On the system vps.example.com, you can now run dnsseed:
./dnsseed -h dnsseed.example.com -n vps.example.com
If you want the DNS server to report SOA records, please provide an
e-mail address (with the @ part replaced by .) using -m.
ADAPTING TO CHAIN PARAMETERS
-----
The seeder needs to know where to start looking for seeds, and it needs
know the criteria for accepting or rejecting clients.

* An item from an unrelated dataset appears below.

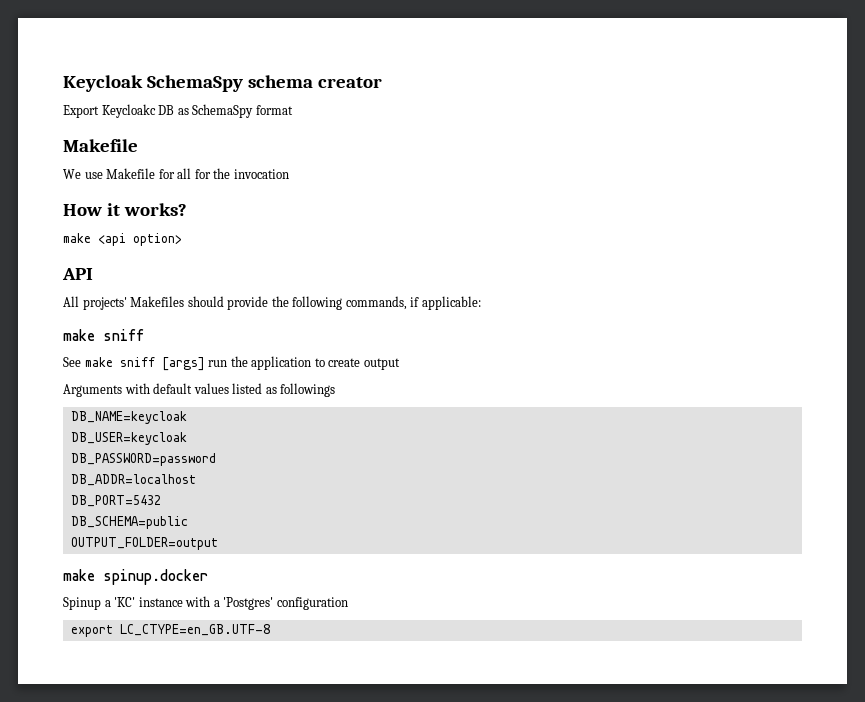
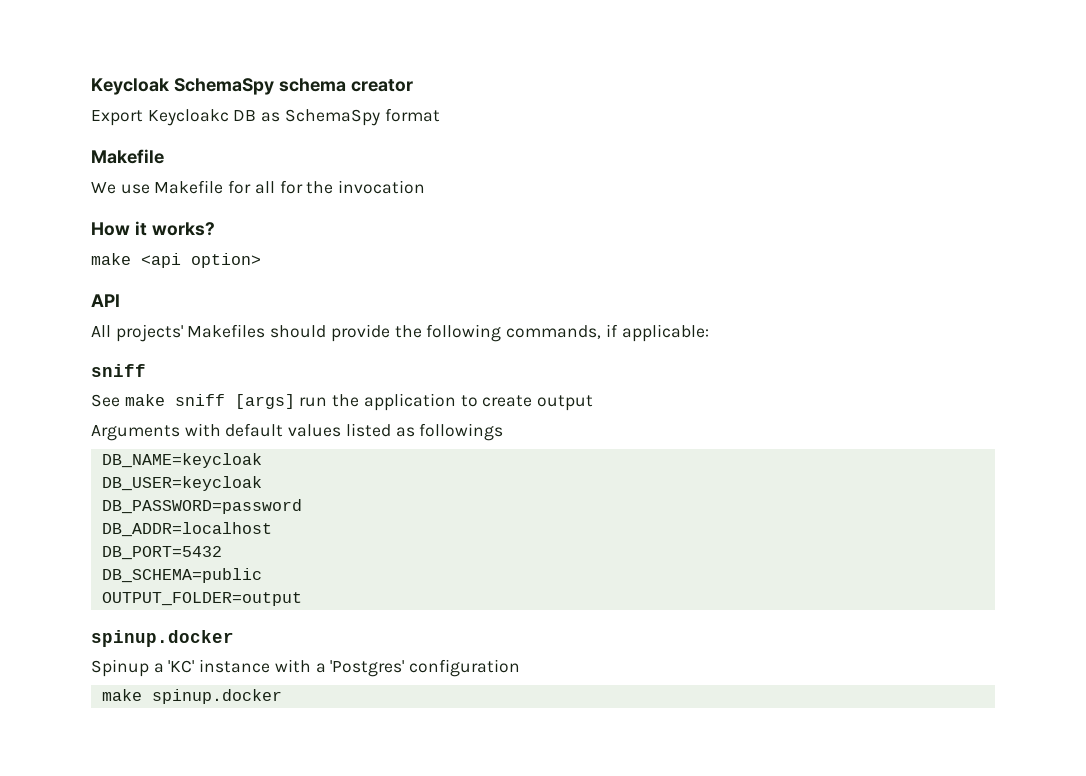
[63,329,95,341] make -> (709, 333) none
[63,569,95,581] make -> (302, 599) none
[70,624,270,637] export LC_CTYPE=en_GB.UTF-8 -> [101,689,282,704] make spinup.docker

The relevant settings are located in:
* main.cpp:400
Add a list of initial known nodes
static const string mainnet_seeds[] = {"45.32.90.59", "108.61.171.118", "51.15.37.54", "73.52.28.242", "45.32.68.232", "163.172.42.67", "45.63.9.73", ""};
static const string testnet_seeds[] = {"69.178.110.19", "51.15.49.25", "185.107.224.197", "212.114.110.152", "45.76.113.100", ""};
* main.cpp:461
Update the magic number to the number defined in the coin's chainparams.cpp
* dh.h:15
update the minimum version number for clients to accept
#define REQUIRE_VERSION 95610
* protocol.cpp:25
Update the magic number to the number defined in the coin's chainparams.cpp
unsigned char pchMessageStart[4] = { 0xc4, 0xe1, 0xd8, 0xec };
* protocol.h:21
Update the default port number for mainnet and testnet
return testnet ? 27170 : 12700;
* serialise.h:63
Update the protocol version that the seeder itself published
static const int PROTOCOL_VERSION = 95610;
COMPILING
---------
Compiling will require boost and ssl. On debian systems, these are provided
by `libboost-dev` and `libssl-dev` respectively.
$ make
This will produce the `dnsseed` binary.
RUNNING AS NON-ROOT
-------------------
Typically, you'll need root privileges to listen to port 53 (name service).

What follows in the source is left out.